Although the importance of the gut microbiota to human health has been of interest over several decades, few studies have addressed the effects of sex on the gut microbiota in the human intestines (Table 1) [10, 11, 12, 13, 14, 15, 16, 17, 18, 19]. Two earlier European multinational studies reported conflicting results for the sex differences in gut microbiota composition [9, 10]. In a 2005 study on 91 northern Europeans from France, Denmark, Germany, the Netherlands, and the United Kingdom, which conducted fluorescent in situ hybridization using 18 phylogenetic probes, there were no significant differences in the colonic microbiota between sexes according to principal component analysis [9]. In a 2006 study conducted by four centers in France, Germany, Italy, and Sweden, a higher level of the Bacteroides-Prevotella group was observed in the males [10]. However, two species-specific probes targeting Bacteroides vulgatus and Bacteroides putredinis showed no differences in their abundance between males and females [10]. In a 2008 study of Chinese family members, which was conducted using group-specific DGGE profiling of Bacteroides spp., a higher abundance of Bacteroides thetaiotaomicron was identified in the males [11]. These earlier studies reported minimal information owing to technical issues and a small number of subjects, but recent studies using advanced techniques and large cohorts have provided more detailed results on the sex differences in gut microbiota.

Table 1
Summary of human studies regarding sex differences in gut microbiota
Click for larger imageClick for full tableDownload as Excel file

In 2014, researchers who analyzed a 16S rRNA gene sequence data set from the Human Microbiome Project (HMP) Consortium simply reported that sex was associated with the community types identified in the stool, where males were three times more likely to have community type D in which fewer Bacteroides and higher Prevotella were observed [12]. In another large cohort study with two independent, extensively phenotyped cohorts: the Belgian Flemish Gut Flora Project (n=1,106) and the Dutch LifeLines-DEEP study (n=1,135), sex has a 10th effect size among 69 factors that were shown to correlate significantly with overall microbiome community variation [41]. Ever since that HMP analysis report, more studies on sex differences in gut microbiota using 16S rRNA gene sequencing have been reported in recent years. In general, the composition of the gut microbiota seems to be different between sexes, where the α-diversity (i.e., Chao and Shannon) appears to be greater in females. However, the results of each study regarding the differences in microbial taxa between sexes are inconsistent.
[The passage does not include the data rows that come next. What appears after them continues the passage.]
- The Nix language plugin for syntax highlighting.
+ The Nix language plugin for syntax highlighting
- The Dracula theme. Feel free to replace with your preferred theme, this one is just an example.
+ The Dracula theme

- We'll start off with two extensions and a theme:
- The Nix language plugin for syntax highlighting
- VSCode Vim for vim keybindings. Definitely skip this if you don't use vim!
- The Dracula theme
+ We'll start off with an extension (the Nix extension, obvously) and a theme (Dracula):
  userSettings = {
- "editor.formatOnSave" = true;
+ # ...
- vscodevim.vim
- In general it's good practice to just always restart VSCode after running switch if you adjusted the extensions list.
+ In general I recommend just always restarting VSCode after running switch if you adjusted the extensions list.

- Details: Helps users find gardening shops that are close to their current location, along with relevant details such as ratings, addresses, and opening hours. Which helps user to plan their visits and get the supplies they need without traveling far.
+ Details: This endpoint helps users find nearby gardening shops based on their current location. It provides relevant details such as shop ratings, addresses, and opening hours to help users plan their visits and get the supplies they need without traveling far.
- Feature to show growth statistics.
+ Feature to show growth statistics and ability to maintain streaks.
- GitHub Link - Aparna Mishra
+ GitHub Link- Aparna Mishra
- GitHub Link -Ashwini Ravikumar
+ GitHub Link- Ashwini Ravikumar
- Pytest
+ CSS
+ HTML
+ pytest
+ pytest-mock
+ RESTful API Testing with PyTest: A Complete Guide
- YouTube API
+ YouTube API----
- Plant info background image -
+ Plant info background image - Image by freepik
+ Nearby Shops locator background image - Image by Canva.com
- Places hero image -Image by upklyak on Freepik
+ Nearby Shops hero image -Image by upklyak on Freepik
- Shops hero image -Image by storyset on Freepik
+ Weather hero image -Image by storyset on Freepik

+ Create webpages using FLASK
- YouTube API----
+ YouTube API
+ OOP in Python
In a USA study conducted on a mainly White population, the gut microbiota of the females was characterized by a lower abundance of phylum Bacteroidetes [13]. A study in Italy showed that there were no differences in the lumen-associated microbiota, whereas the mucosa-associated microbiota was different between males and females [16]. The mucosa-associated microbiota in females showed a higher abundance of Actinobacteria, Lactobacillales, Streptococcaceae, and Bifidobacterium and less Veillonellaceae and unclassified Clostridia. At the species level, Gemmiger formicilis was associated with the males and Bifidobacterium adolescentis with the females [16].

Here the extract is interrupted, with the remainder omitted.